WORK TASK
Write out again, exactly as they stand, the line that includes "- Polity IV" and all remaining lines of the entries.

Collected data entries

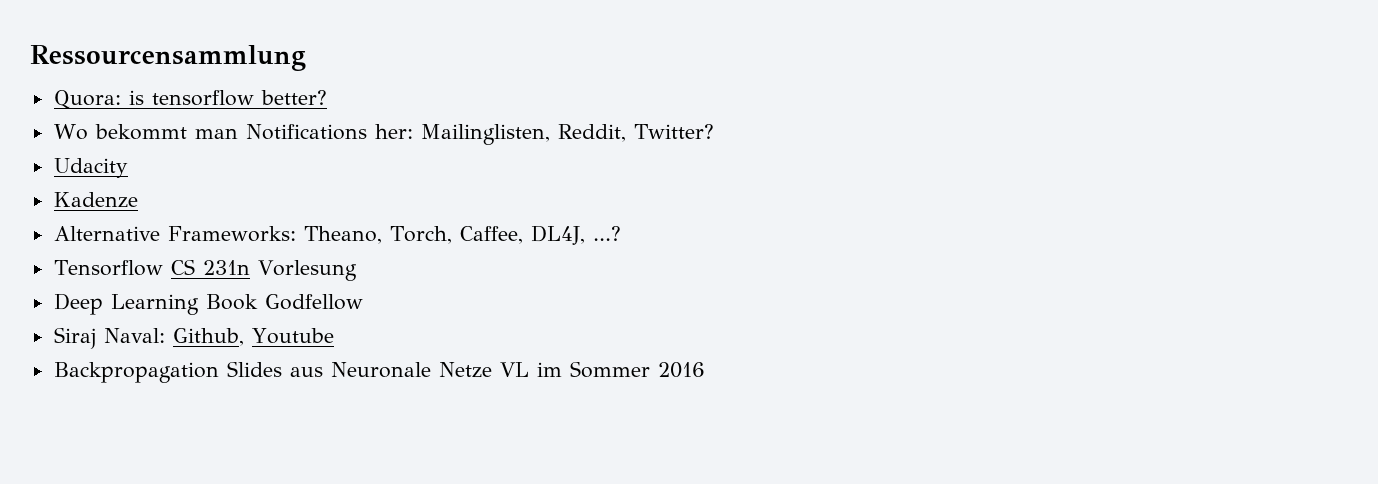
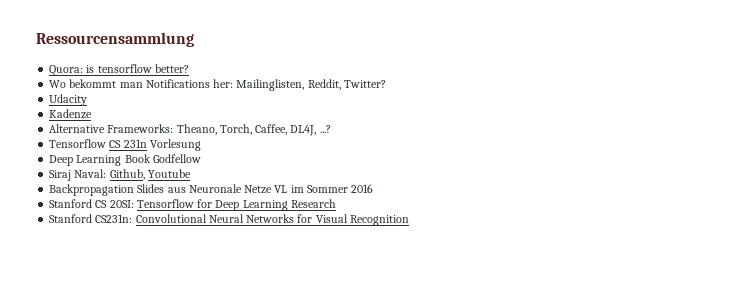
+ Stanford CS 20SI: Tensorflow for Deep Learning Research
+ Stanford CS231n: Convolutional Neural Networks for Visual Recognition

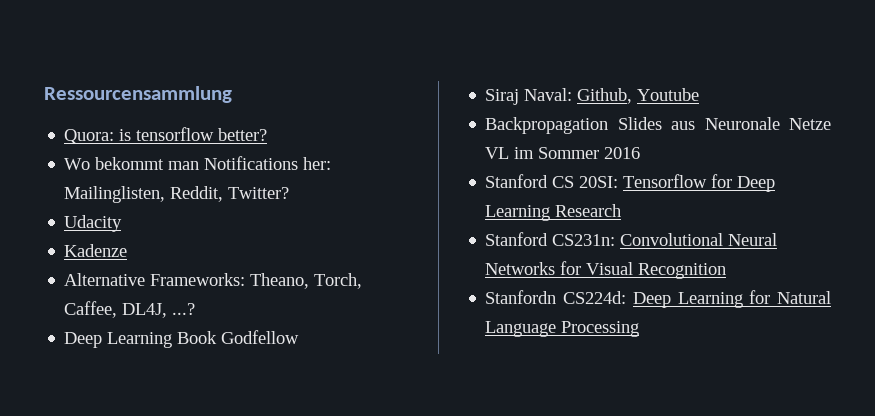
- Tensorflow CS 231n Vorlesung
+ Stanfordn CS224d: Deep Learning for Natural Language Processing

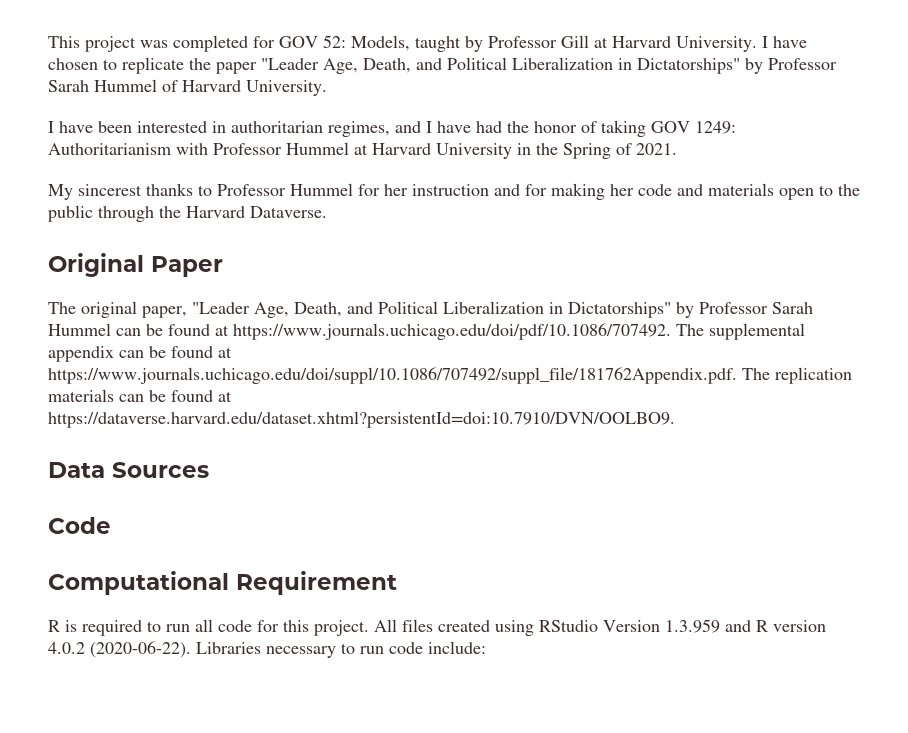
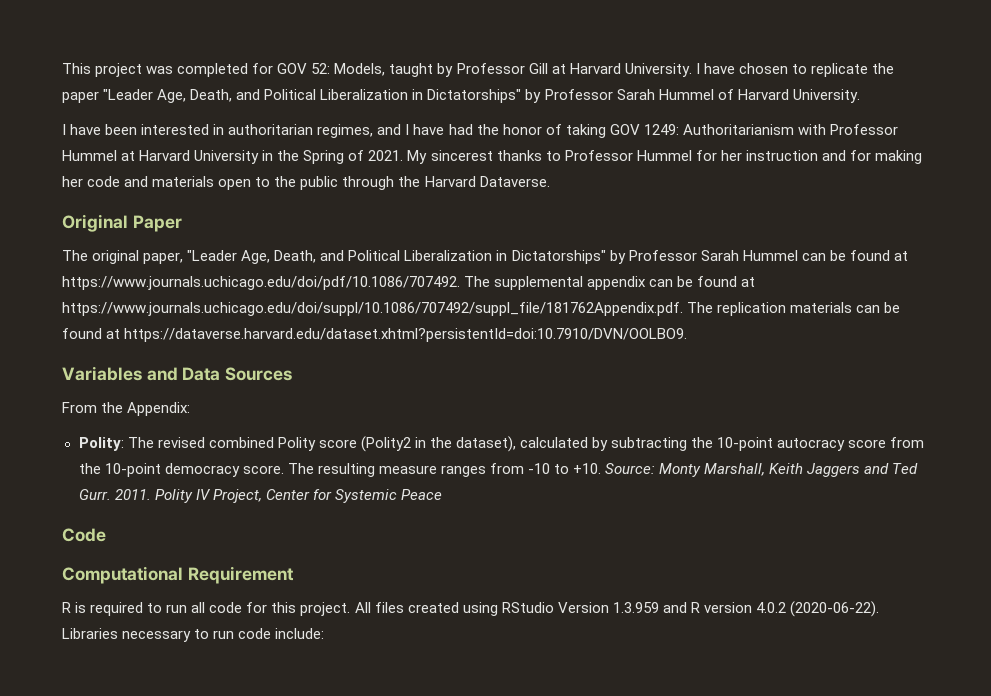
- I have been interested in authoritarian regimes, and I have had the honor of taking GOV 1249: Authoritarianism with Professor Hummel at Harvard University in the Spring of 2021.
- My sincerest thanks to Professor Hummel for her instruction and for making her code and materials open to the public through the Harvard Dataverse.
+ I have been interested in authoritarian regimes, and I have had the honor of taking GOV 1249: Authoritarianism with Professor Hummel at Harvard University in the Spring of 2021. My sincerest thanks to Professor Hummel for her instruction and for making her code and materials open to the public through the Harvard Dataverse.
- Data Sources
+ Variables and Data Sources
+ From the Appendix:
+ Polity: The revised combined Polity score (Polity2 in the dataset), calculated by subtracting the 10-point autocracy score from the 10-point democracy score. The resulting measure ranges from -10 to +10. Source: Monty Marshall, Keith Jaggers and Ted Gurr. 2011. Polity IV Project, Center for Systemic Peace

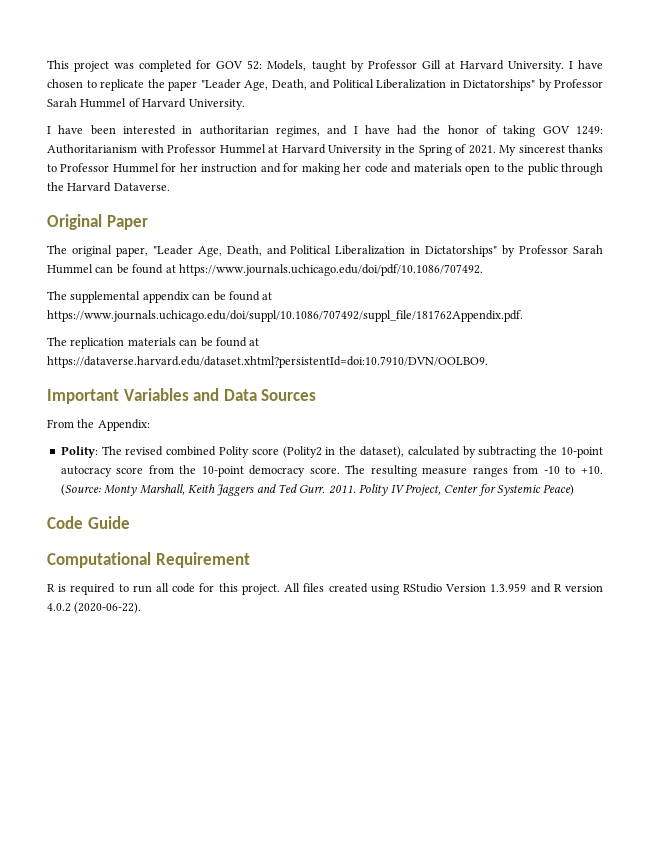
- The original paper, "Leader Age, Death, and Political Liberalization in Dictatorships" by Professor Sarah Hummel can be found at https://www.journals.uchicago.edu/doi/pdf/10.1086/707492. The supplemental appendix can be found at https://www.journals.uchicago.edu/doi/suppl/10.1086/707492/suppl_file/181762Appendix.pdf. The replication materials can be found at https://dataverse.harvard.edu/dataset.xhtml?persistentId=doi:10.7910/DVN/OOLBO9.
+ The original paper, "Leader Age, Death, and Political Liberalization in Dictatorships" by Professor Sarah Hummel can be found at https://www.journals.uchicago.edu/doi/pdf/10.1086/707492.
+ The supplemental appendix can be found at https://www.journals.uchicago.edu/doi/suppl/10.1086/707492/suppl_file/181762Appendix.pdf.
+ The replication materials can be found at https://dataverse.harvard.edu/dataset.xhtml?persistentId=doi:10.7910/DVN/OOLBO9.
- Variables and Data Sources
+ Important Variables and Data Sources
- Source: Monty Marshall, Keith Jaggers and Ted Gurr.
+ (Source: Monty Marshall, Keith Jaggers and Ted Gurr.
- Polity IV Project, Center for Systemic Peace
+ Polity IV Project, Center for Systemic Peace)
- Code
+ Code Guide
- Libraries necessary to run code include:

ANSWER BOX
- Polity IV Project, Center for Systemic Peace
+ Polity IV Project, Center for Systemic Peace)
- Code
+ Code Guide
- Libraries necessary to run code include:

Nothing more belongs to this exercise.